Choosing the correct tense and point of view
There was also a lot of talk about writing techniques such as choosing the correct tense and point of view for the story. The panelists were unanimously conservative on these two points. The past tense is almost always the right tense for a story, unless there is a compelling reason to choose present tense. A limited third person point of view is usually the right point of view, or the least problematic anyway.
Most readers, as well as most writers and editors, don't like stories told in present tense. The panelists said the present tense is very hard to do right. Rosemary Clement-Moore said even though present tense is supposed to immerse you in the story and make you feel as if you are experiencing it directly, for some reason it makes you more distant from the story.
The same with first person point of view, said Julia Mandala. It is good only when it's done right. You want to put the reader inside the character, to fully immerse the reader in the character's experiences. E.g. instead of "I was tired", you need to say, for example, "oh, my limbs were like noodles". ("Yes, I know it's a cliche," Julia added, "but you get the point".)
There had been stories done with multiple first-person points of view, but there had to be a very good reason for that. For example, if the hero and the villain are on separate parts of the country, and won't get together for many chapters, and don't know about each other, it is OK to use both first person viewpoints.
Alexis Glynn Latner offered an interesting observation regarding male versus female viewpoint. She likes to write from a male point of view, because, to quote her, "it snaps down productive filters: a guy wouldn't say that, a guy wouldn't notice that". She can become more easily bogged down in a female point of view -- perhaps because women notice more minute details.
How do you know when you're done editing?

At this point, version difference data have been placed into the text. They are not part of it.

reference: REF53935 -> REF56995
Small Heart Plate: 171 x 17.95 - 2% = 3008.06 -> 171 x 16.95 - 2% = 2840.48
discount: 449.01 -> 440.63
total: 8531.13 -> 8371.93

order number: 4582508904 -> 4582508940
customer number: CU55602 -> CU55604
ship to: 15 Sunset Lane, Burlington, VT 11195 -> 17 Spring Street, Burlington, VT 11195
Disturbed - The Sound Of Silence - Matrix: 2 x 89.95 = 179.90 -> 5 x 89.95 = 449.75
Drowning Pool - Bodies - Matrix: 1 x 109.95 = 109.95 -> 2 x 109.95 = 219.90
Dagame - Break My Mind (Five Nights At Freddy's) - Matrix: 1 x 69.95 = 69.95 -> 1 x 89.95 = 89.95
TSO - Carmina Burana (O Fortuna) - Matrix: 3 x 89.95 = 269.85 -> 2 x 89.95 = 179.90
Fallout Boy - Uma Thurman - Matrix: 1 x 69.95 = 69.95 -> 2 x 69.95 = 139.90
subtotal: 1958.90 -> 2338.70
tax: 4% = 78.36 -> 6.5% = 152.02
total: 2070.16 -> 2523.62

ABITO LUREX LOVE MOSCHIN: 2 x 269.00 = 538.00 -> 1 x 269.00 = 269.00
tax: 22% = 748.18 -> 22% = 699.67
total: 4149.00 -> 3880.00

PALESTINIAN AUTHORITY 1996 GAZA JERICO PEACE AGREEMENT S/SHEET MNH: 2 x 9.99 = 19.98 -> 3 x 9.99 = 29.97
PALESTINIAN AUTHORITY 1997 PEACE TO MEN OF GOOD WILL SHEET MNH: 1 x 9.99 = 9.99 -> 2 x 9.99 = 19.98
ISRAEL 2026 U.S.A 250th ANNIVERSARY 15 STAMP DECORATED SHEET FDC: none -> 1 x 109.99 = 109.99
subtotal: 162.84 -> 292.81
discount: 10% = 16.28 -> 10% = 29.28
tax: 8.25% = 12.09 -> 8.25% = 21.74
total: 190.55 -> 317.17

A fitting question to end a panel with is how do you tell when you've done all the editing you could do? How do you know when the story is ready to be shown to the first reader (usually a friend or a fellow writer in a critique group)? The panelists say that point comes when you find yourself making minor word changes here and there rather than doing actual editing.
Melanie Miller Fletcher visualizes her stories as a board with nails in it that have loose colorful threads drawn between the nails. She says that she knows the story has been finished and is ready to be shown to the first reader when the strings are all tight.